Of the three platforms, WhatsApp is the later-bloomer when it comes to catering to businesses. In January of 2018, it launched the WhatsApp Business app specifically for Android devices. The free app allows businesses to set up their profiles, respond to direct customer inquiries, create away or greeting messages, and share locations and hours.
A year after its initial launch, Adweek reported that upwards of 5 million businesses are now using the app on a monthly basis.
With business adoption growing, WhatsApp has officially begun its global rollout of the iOS version of the app. Here’s what you need to know about this latest development.
What Does This Mean For Marketers & Business Owners?
Let’s start with a couple of stats…
- WhatsApp (not the Business version) has over 1.5 Billion worldwide monthly users across Android and iOS collectively - 0.2 billion more than Facebook Messenger.
- According to Statista.com, approximately 45% of all smartphone users use an iPhone.
In other words, WhatsApp is the most popular messaging app in the world today, and a significant number of the people using it are doing so on an iPhone.
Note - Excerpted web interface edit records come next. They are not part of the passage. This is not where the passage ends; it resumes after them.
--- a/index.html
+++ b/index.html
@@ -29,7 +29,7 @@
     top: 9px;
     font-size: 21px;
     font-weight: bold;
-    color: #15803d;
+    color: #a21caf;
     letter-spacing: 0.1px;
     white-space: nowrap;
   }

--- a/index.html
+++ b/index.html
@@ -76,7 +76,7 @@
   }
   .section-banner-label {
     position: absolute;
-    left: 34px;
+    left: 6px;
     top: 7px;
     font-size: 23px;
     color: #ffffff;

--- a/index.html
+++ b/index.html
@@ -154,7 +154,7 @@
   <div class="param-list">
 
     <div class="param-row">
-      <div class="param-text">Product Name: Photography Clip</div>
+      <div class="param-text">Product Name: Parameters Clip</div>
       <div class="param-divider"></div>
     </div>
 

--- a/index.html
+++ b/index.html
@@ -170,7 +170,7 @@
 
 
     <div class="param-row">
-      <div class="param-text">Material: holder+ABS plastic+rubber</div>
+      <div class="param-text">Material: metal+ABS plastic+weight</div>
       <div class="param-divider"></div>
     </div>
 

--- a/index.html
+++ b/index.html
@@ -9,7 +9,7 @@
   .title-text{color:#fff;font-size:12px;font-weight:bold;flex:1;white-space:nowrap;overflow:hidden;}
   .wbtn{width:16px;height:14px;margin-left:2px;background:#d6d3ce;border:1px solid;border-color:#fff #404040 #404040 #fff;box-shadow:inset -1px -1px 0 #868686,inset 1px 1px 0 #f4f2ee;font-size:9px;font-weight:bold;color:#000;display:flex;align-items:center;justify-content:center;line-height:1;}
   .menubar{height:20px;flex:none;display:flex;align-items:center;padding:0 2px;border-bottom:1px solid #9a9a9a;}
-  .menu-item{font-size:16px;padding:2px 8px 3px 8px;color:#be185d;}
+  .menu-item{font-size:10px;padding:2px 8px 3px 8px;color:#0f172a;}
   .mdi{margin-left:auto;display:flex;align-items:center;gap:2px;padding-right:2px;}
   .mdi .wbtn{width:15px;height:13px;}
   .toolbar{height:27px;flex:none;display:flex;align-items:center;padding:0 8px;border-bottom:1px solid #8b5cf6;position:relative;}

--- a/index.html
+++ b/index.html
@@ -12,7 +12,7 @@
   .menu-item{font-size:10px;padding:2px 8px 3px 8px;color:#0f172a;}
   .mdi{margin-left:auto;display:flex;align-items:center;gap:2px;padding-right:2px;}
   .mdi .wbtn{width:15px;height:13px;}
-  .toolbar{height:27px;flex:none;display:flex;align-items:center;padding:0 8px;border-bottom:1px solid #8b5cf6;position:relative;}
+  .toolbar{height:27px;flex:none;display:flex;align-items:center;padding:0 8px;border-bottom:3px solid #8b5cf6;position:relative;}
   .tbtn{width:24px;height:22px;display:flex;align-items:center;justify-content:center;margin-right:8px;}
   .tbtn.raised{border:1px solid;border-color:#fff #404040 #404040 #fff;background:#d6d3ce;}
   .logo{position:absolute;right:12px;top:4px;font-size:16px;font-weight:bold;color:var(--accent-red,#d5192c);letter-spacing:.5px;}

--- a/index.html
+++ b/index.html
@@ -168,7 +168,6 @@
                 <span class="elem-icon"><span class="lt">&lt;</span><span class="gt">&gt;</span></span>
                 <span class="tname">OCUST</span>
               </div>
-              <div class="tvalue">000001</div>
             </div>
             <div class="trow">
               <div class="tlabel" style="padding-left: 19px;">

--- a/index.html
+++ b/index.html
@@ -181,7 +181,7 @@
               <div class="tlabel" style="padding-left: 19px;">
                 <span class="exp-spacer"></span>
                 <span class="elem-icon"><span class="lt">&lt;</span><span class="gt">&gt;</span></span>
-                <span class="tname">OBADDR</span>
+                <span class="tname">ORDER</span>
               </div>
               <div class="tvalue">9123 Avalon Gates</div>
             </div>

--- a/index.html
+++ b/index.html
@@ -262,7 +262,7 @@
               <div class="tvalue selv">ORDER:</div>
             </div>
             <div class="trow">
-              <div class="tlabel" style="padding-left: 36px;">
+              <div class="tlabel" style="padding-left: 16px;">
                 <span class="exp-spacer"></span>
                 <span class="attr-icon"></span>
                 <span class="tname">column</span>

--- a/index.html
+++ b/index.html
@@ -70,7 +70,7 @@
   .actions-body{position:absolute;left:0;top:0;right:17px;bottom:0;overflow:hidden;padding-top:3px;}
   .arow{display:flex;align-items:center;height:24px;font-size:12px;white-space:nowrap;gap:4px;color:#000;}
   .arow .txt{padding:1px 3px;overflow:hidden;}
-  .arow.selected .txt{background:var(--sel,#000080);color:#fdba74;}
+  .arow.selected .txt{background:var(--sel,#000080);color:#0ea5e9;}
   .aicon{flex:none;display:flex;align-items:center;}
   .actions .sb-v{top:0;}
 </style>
As marketers and business leaders, it’s our job to meet customers where they already are. If you're involved in marketing or growing a business, particularly in the B2C realm and particularly for businesses serving a global customer base, its worth evaluating whether you should be using WhatsApp to reach your audience.
As more conversational marketing tools such as Facebook Messenger, Drift, Intercom and other website and private chat tools continue to become more commonplace (while phone calls and forms decline in effectiveness), customers are now becoming more comfortable with being able to immediately begin conversations with businesses.
Simply put, with WhatsApp Business now rolling out on a continually growing iOS market (especially in the US), we must consider how a lack of business participation in this channel could affect our ability to generate new business and / or service an existing client base.